▶ What to produce: The records below need to be repeated exactly, though not their pictures.

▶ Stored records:
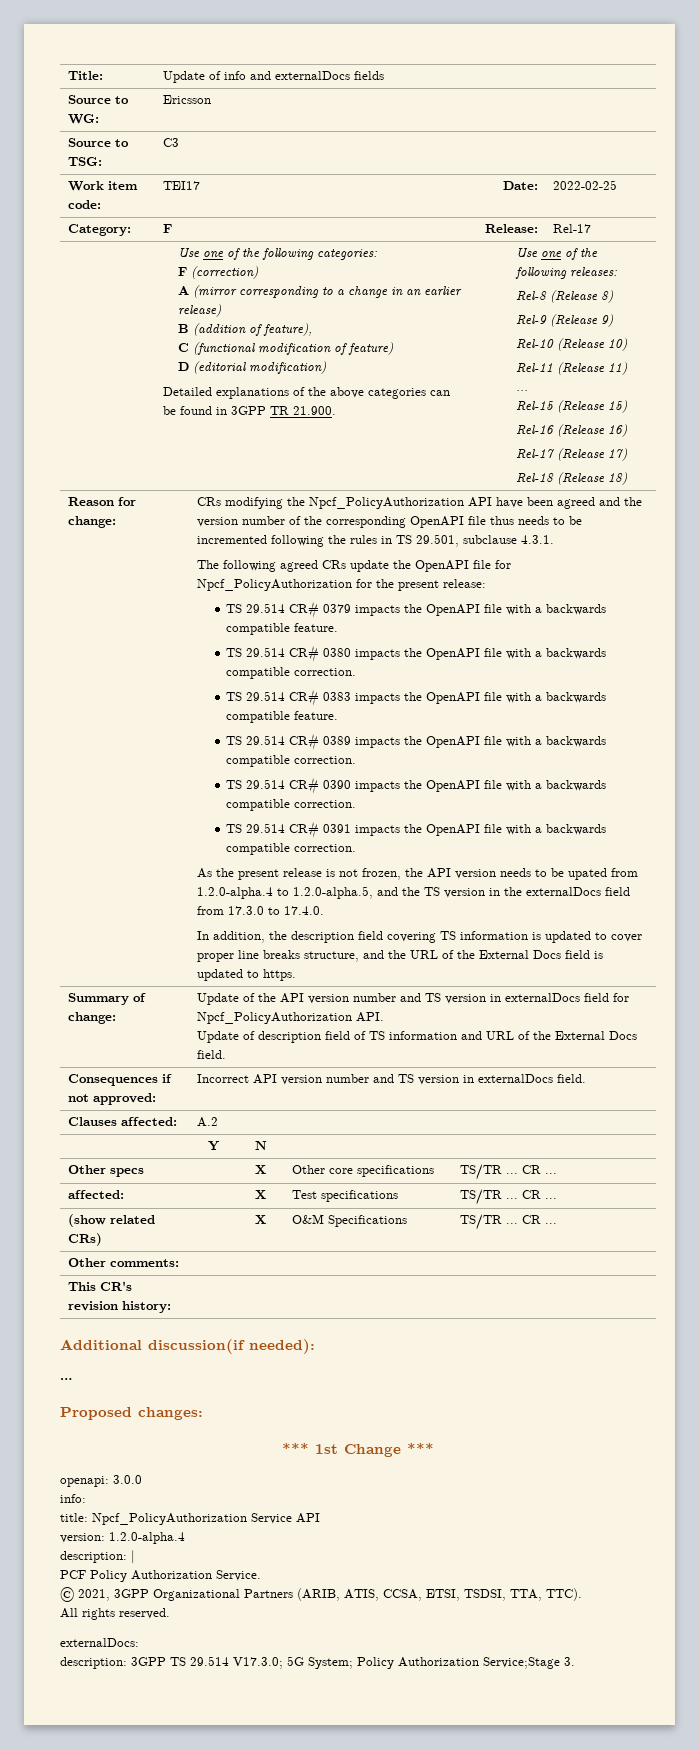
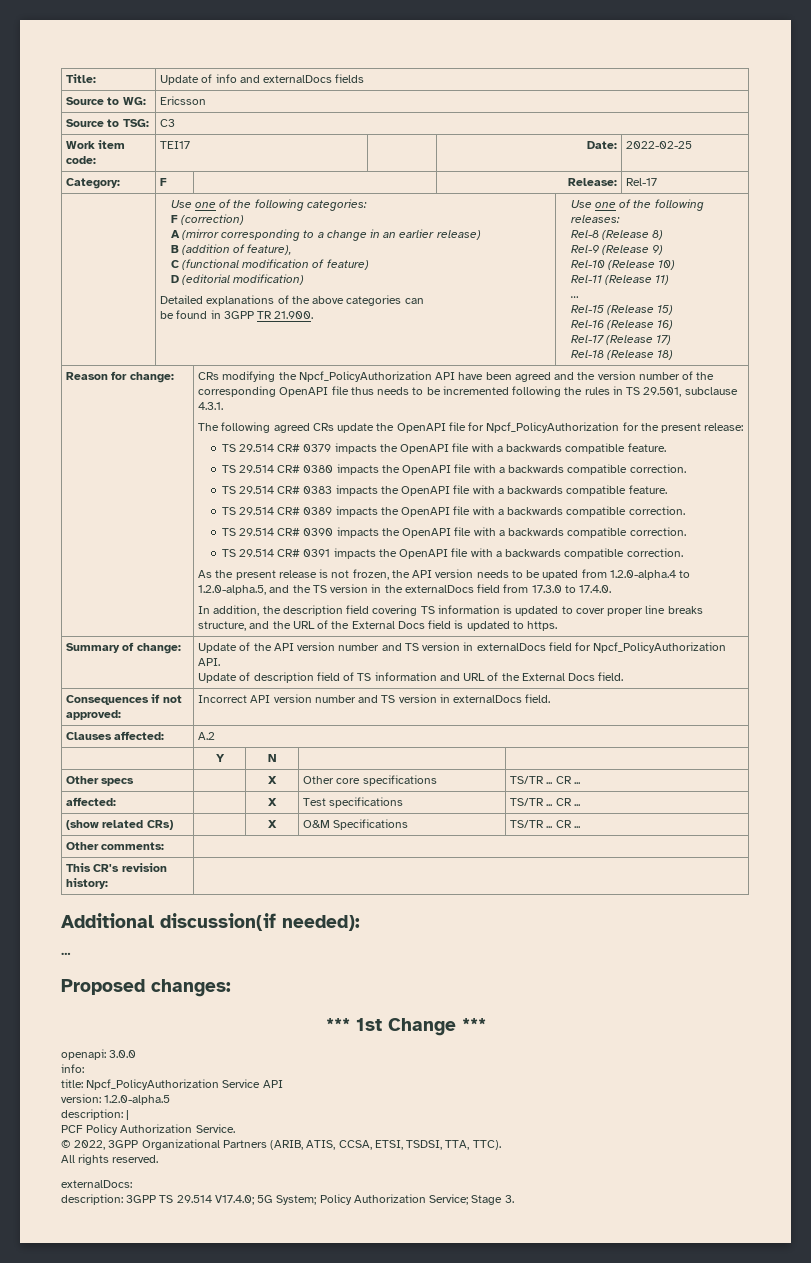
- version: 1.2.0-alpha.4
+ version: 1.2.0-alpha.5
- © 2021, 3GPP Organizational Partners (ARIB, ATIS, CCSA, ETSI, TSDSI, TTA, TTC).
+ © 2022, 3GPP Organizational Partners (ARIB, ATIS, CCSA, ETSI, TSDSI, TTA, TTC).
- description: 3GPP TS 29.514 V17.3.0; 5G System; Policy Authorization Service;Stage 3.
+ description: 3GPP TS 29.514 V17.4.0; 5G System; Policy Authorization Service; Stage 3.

▶ Answer below:
- version: 1.2.0-alpha.4
+ version: 1.2.0-alpha.5
- © 2021, 3GPP Organizational Partners (ARIB, ATIS, CCSA, ETSI, TSDSI, TTA, TTC).
+ © 2022, 3GPP Organizational Partners (ARIB, ATIS, CCSA, ETSI, TSDSI, TTA, TTC).
- description: 3GPP TS 29.514 V17.3.0; 5G System; Policy Authorization Service;Stage 3.
+ description: 3GPP TS 29.514 V17.4.0; 5G System; Policy Authorization Service; Stage 3.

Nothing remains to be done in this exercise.